Your task: The entries follow. Print each one exactly.

Provided information:
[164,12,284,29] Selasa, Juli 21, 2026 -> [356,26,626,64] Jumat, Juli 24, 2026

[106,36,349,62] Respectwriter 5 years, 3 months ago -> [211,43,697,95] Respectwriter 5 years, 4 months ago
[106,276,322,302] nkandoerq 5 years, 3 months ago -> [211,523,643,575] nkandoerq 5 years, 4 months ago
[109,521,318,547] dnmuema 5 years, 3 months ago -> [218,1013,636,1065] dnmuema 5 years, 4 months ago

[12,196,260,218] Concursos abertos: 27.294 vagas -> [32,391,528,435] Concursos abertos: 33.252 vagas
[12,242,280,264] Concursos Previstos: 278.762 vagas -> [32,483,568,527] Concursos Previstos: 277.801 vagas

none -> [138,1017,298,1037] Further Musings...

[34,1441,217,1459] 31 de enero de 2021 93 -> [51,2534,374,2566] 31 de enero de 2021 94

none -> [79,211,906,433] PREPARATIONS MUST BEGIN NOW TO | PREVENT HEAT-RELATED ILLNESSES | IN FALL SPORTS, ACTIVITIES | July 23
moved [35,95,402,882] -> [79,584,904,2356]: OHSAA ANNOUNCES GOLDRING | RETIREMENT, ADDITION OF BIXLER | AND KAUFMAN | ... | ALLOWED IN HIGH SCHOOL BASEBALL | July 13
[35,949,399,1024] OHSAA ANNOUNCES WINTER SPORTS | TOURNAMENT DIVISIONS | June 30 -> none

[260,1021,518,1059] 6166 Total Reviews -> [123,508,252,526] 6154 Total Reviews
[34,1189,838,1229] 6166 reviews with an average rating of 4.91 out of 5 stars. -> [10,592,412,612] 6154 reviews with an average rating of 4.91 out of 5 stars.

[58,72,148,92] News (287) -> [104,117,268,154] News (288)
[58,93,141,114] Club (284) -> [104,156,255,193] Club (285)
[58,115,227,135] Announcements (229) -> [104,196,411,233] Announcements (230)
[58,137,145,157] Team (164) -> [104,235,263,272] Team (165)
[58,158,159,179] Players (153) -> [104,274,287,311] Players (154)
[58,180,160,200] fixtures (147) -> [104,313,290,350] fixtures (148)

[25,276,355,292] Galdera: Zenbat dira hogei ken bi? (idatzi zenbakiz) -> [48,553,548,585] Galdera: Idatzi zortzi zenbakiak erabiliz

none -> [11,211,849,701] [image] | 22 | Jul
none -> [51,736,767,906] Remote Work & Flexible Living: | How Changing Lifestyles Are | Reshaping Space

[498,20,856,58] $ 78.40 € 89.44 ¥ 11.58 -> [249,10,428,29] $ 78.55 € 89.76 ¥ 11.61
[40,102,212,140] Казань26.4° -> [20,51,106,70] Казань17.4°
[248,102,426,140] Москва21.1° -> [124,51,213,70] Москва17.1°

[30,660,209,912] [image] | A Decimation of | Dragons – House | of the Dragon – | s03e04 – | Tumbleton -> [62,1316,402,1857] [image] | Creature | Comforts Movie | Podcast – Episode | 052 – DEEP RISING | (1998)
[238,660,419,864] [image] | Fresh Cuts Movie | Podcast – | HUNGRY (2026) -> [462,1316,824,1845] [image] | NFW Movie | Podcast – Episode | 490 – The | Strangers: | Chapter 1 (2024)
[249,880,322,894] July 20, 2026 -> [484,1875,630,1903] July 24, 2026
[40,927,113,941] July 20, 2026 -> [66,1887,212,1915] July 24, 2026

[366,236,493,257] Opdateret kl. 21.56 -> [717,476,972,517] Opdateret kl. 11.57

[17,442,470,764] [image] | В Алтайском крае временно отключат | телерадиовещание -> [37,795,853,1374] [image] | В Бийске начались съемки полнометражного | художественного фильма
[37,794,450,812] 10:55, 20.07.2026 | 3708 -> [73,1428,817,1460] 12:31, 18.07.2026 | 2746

Answer section:
[164,12,284,29] Selasa, Juli 21, 2026 -> [356,26,626,64] Jumat, Juli 24, 2026

[106,36,349,62] Respectwriter 5 years, 3 months ago -> [211,43,697,95] Respectwriter 5 years, 4 months ago
[106,276,322,302] nkandoerq 5 years, 3 months ago -> [211,523,643,575] nkandoerq 5 years, 4 months ago
[109,521,318,547] dnmuema 5 years, 3 months ago -> [218,1013,636,1065] dnmuema 5 years, 4 months ago

[12,196,260,218] Concursos abertos: 27.294 vagas -> [32,391,528,435] Concursos abertos: 33.252 vagas
[12,242,280,264] Concursos Previstos: 278.762 vagas -> [32,483,568,527] Concursos Previstos: 277.801 vagas

none -> [138,1017,298,1037] Further Musings...

[34,1441,217,1459] 31 de enero de 2021 93 -> [51,2534,374,2566] 31 de enero de 2021 94

none -> [79,211,906,433] PREPARATIONS MUST BEGIN NOW TO | PREVENT HEAT-RELATED ILLNESSES | IN FALL SPORTS, ACTIVITIES | July 23
moved [35,95,402,882] -> [79,584,904,2356]: OHSAA ANNOUNCES GOLDRING | RETIREMENT, ADDITION OF BIXLER | AND KAUFMAN | ... | ALLOWED IN HIGH SCHOOL BASEBALL | July 13
[35,949,399,1024] OHSAA ANNOUNCES WINTER SPORTS | TOURNAMENT DIVISIONS | June 30 -> none

[260,1021,518,1059] 6166 Total Reviews -> [123,508,252,526] 6154 Total Reviews
[34,1189,838,1229] 6166 reviews with an average rating of 4.91 out of 5 stars. -> [10,592,412,612] 6154 reviews with an average rating of 4.91 out of 5 stars.

[58,72,148,92] News (287) -> [104,117,268,154] News (288)
[58,93,141,114] Club (284) -> [104,156,255,193] Club (285)
[58,115,227,135] Announcements (229) -> [104,196,411,233] Announcements (230)
[58,137,145,157] Team (164) -> [104,235,263,272] Team (165)
[58,158,159,179] Players (153) -> [104,274,287,311] Players (154)
[58,180,160,200] fixtures (147) -> [104,313,290,350] fixtures (148)

[25,276,355,292] Galdera: Zenbat dira hogei ken bi? (idatzi zenbakiz) -> [48,553,548,585] Galdera: Idatzi zortzi zenbakiak erabiliz

none -> [11,211,849,701] [image] | 22 | Jul
none -> [51,736,767,906] Remote Work & Flexible Living: | How Changing Lifestyles Are | Reshaping Space

[498,20,856,58] $ 78.40 € 89.44 ¥ 11.58 -> [249,10,428,29] $ 78.55 € 89.76 ¥ 11.61
[40,102,212,140] Казань26.4° -> [20,51,106,70] Казань17.4°
[248,102,426,140] Москва21.1° -> [124,51,213,70] Москва17.1°

[30,660,209,912] [image] | A Decimation of | Dragons – House | of the Dragon – | s03e04 – | Tumbleton -> [62,1316,402,1857] [image] | Creature | Comforts Movie | Podcast – Episode | 052 – DEEP RISING | (1998)
[238,660,419,864] [image] | Fresh Cuts Movie | Podcast – | HUNGRY (2026) -> [462,1316,824,1845] [image] | NFW Movie | Podcast – Episode | 490 – The | Strangers: | Chapter 1 (2024)
[249,880,322,894] July 20, 2026 -> [484,1875,630,1903] July 24, 2026
[40,927,113,941] July 20, 2026 -> [66,1887,212,1915] July 24, 2026

[366,236,493,257] Opdateret kl. 21.56 -> [717,476,972,517] Opdateret kl. 11.57

[17,442,470,764] [image] | В Алтайском крае временно отключат | телерадиовещание -> [37,795,853,1374] [image] | В Бийске начались съемки полнометражного | художественного фильма
[37,794,450,812] 10:55, 20.07.2026 | 3708 -> [73,1428,817,1460] 12:31, 18.07.2026 | 2746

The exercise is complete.